In other words, everyone alive over age five.
Excuse me while I go buy stock in Right Guard Roll On.
What if you’re totally stressed out and enjoy a diet generous in garlic? I can answer that one: Best not to share elevators.
If only we could harness this world of odor and bottle our national ocean of sweat and convert both into raw power. If wind and sun can power small cities, why not a Hoover Dam for sweat and nuclear power plants repurposed to convert the methane from 500 million armpits into jet fuel?
Snicker if you will. They laughed at Thomas Edison too. All he did was have the aha moment and bright idea for the light bulb. And then of course there’s Mississippi bluesman, Muddy Waters, who invented electricity.
None of this even considers James Brown’s, “Cold Sweat,” which seems oxymoronic but is actually regular sweat on algebra.
There are also sub categories such as flop sweat and the kingpin of sweat disorders, hyperhidrosis. According to The New York Times, quoting a Dr. Mark Ferguson, those with hyperhidrosis endure “sweating so intense that they must change clothes multiple times a day. If their hands sweat, they may have trouble using touch screens, computer mice and steering wheels unless they wear heavy gloves.

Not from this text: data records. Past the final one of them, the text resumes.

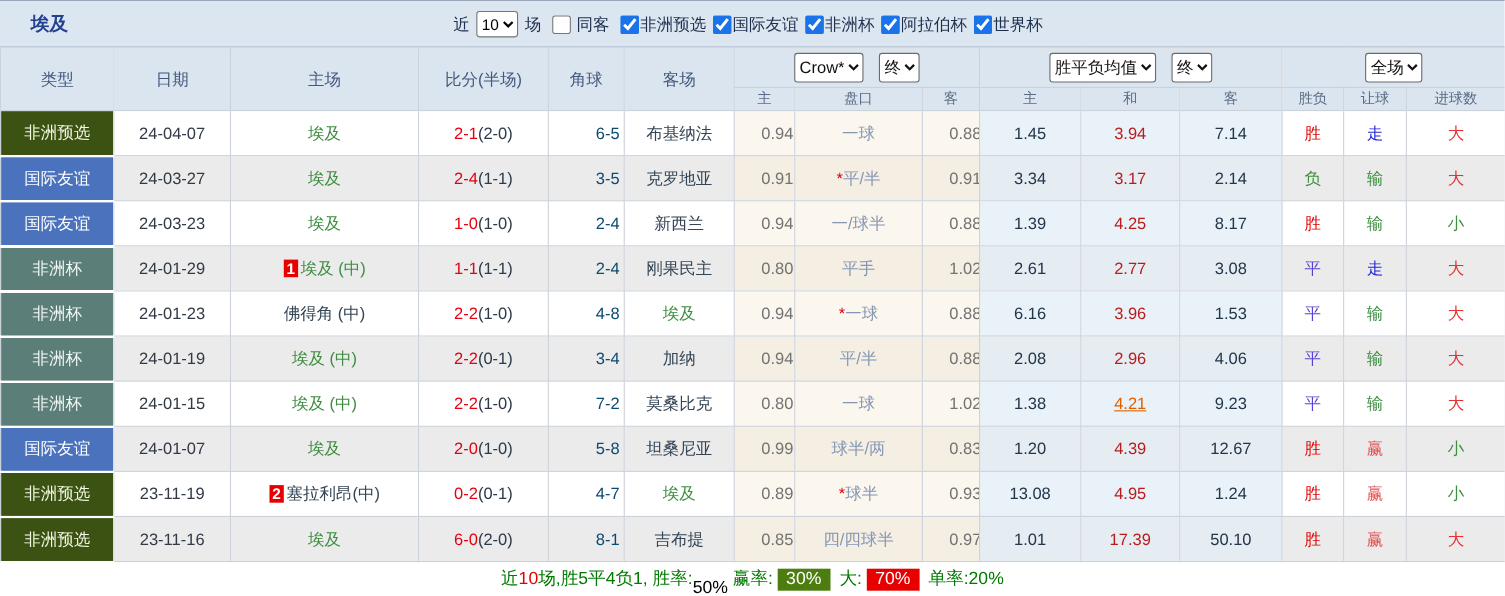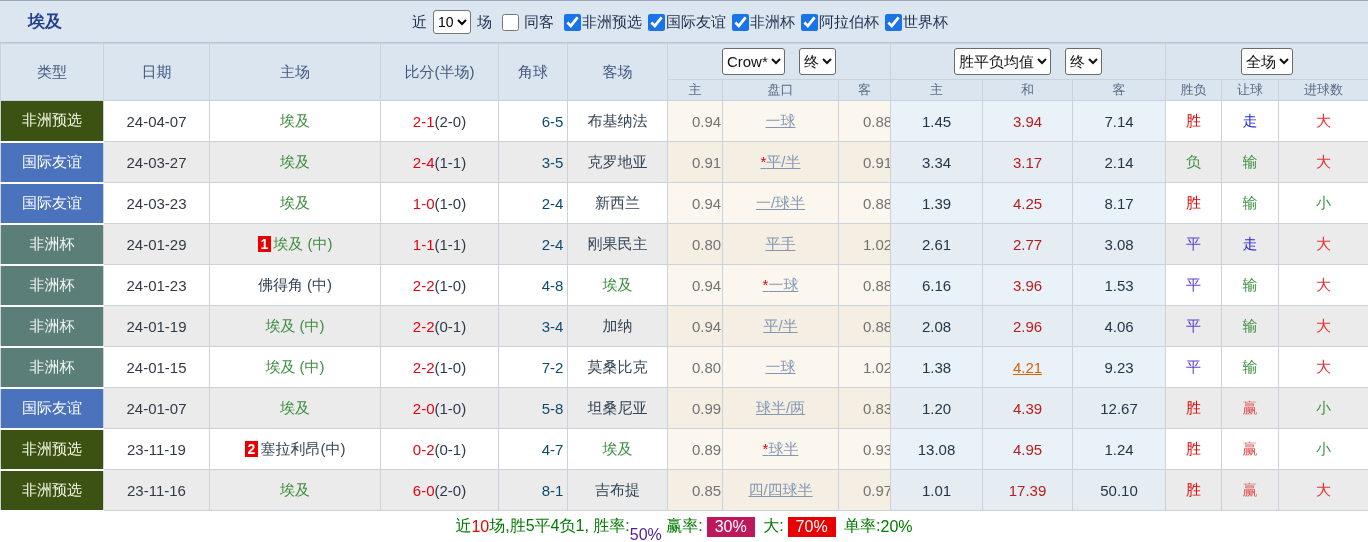--- a/index.html
+++ b/index.html
@@ -50,7 +50,7 @@
   tr.odd  .bg-blue  { background:#e9f2f8;margin-top:20px; }
   tr.even .bg-blue  { background:#e5ecf2; }
   td.hnum { color:#737373;padding-left:24px; }
-  td.hcap-cell { color:#8496b4;text-decoration:underline; }
+  td.hcap-cell { color:#8496b4; }
   td.hcap-cell .star { color:#e60012; }
   td.onum { color:#23364a; }
   td.draw { color:#b91c1c; }

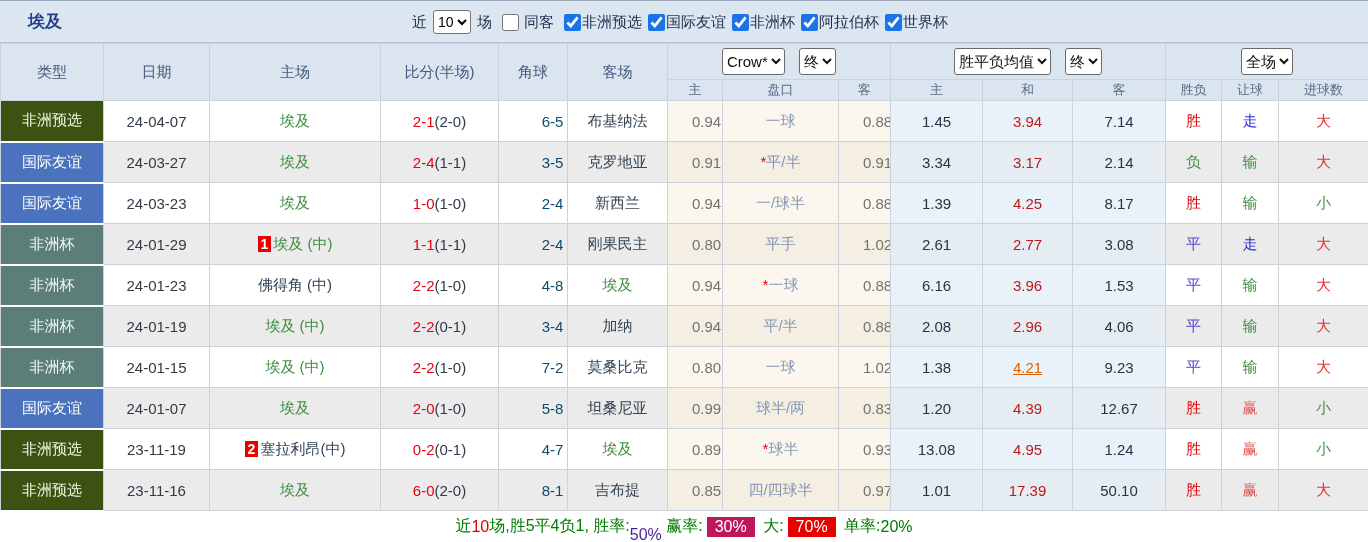--- a/index.html
+++ b/index.html
@@ -68,7 +68,7 @@
   .footer { height:30px; display:flex; align-items:center; justify-content:center; font-size:16px; background:#fff; }
   .f-green { color:#007a00; white-space:pre; }
   .f-red   { color:#e60000; }
-  .f-blue  { color:#4c1d95;margin-top:16px; }
+  .f-blue  { color:#000000;margin-top:16px; }
   .f-badge-green { background:#be185d; color:#fff; padding:1px 8px; margin:0 4px; }
   .f-badge-red   { background:#e80000; color:#fff; padding:1px 8px; margin:0 4px; }
 </style>

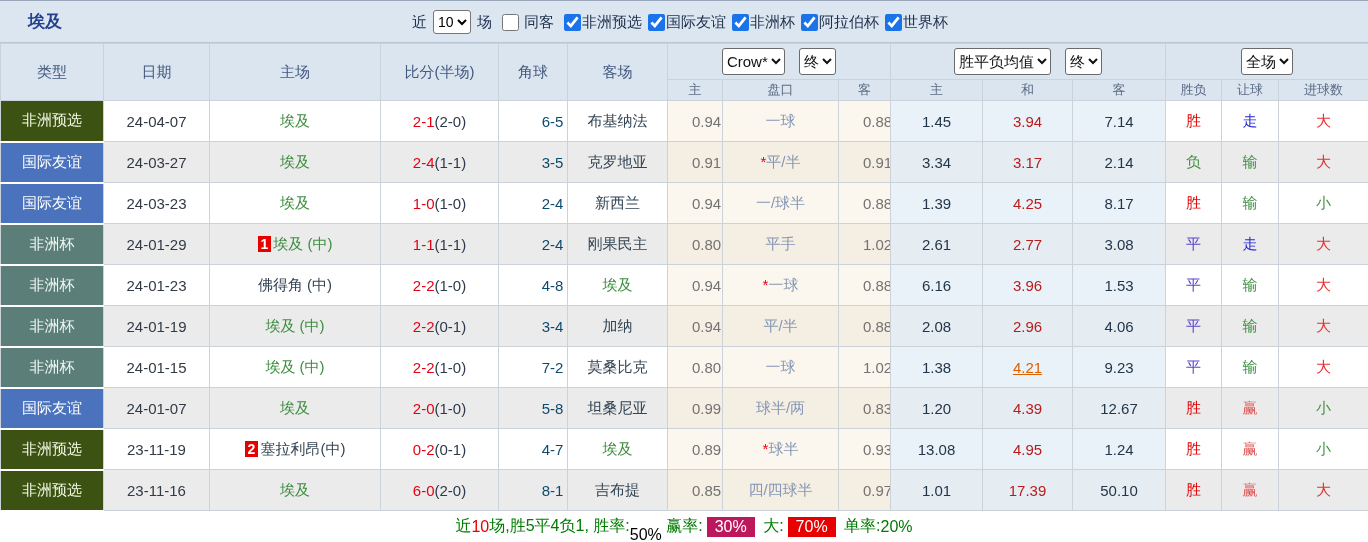--- a/index.html
+++ b/index.html
@@ -69,7 +69,7 @@
   .f-green { color:#007a00; white-space:pre; }
   .f-red   { color:#e60000; }
   .f-blue  { color:#000000;margin-top:16px; }
-  .f-badge-green { background:#be185d; color:#fff; padding:1px 8px; margin:0 4px; }
+  .f-badge-green { background:#4d7c0f; color:#fff; padding:1px 8px; margin:0 4px; }
   .f-badge-red   { background:#e80000; color:#fff; padding:1px 8px; margin:0 4px; }
 </style>
 </head>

“If their feet sweat,” he said, “you can imagine how quickly they go through a pair of shoes, because they’re constantly wet and start to get smelly and start to fall apart.”
Who among us hasn’t started to get smelly and started to fall apart?
With this trauma as a backdrop, one turns to TV weathercasts to check on the numbers, to see just how much sweat to expect. Unfortunately, TV weather has chosen to hype the harm by insisting on telling us not only how incredibly hot it is, but how much hotter it’s going to “feel like,” the so-called “Misery Index.”
An index is for books. Don’t tell me what I’m gonna feel like. After all, I’m a miracle being that can make myself rain if it gets too hot. I don’t need your stinking Misery Index. I can stink on my own.
The best way to cope with all this nonsense is to stay indoors with a large frosty mug and toast Mr. Willis Carrier, the inventor of the modern-day airconditioner.
As for the sweat experts at Mississippi State, they can… chill too.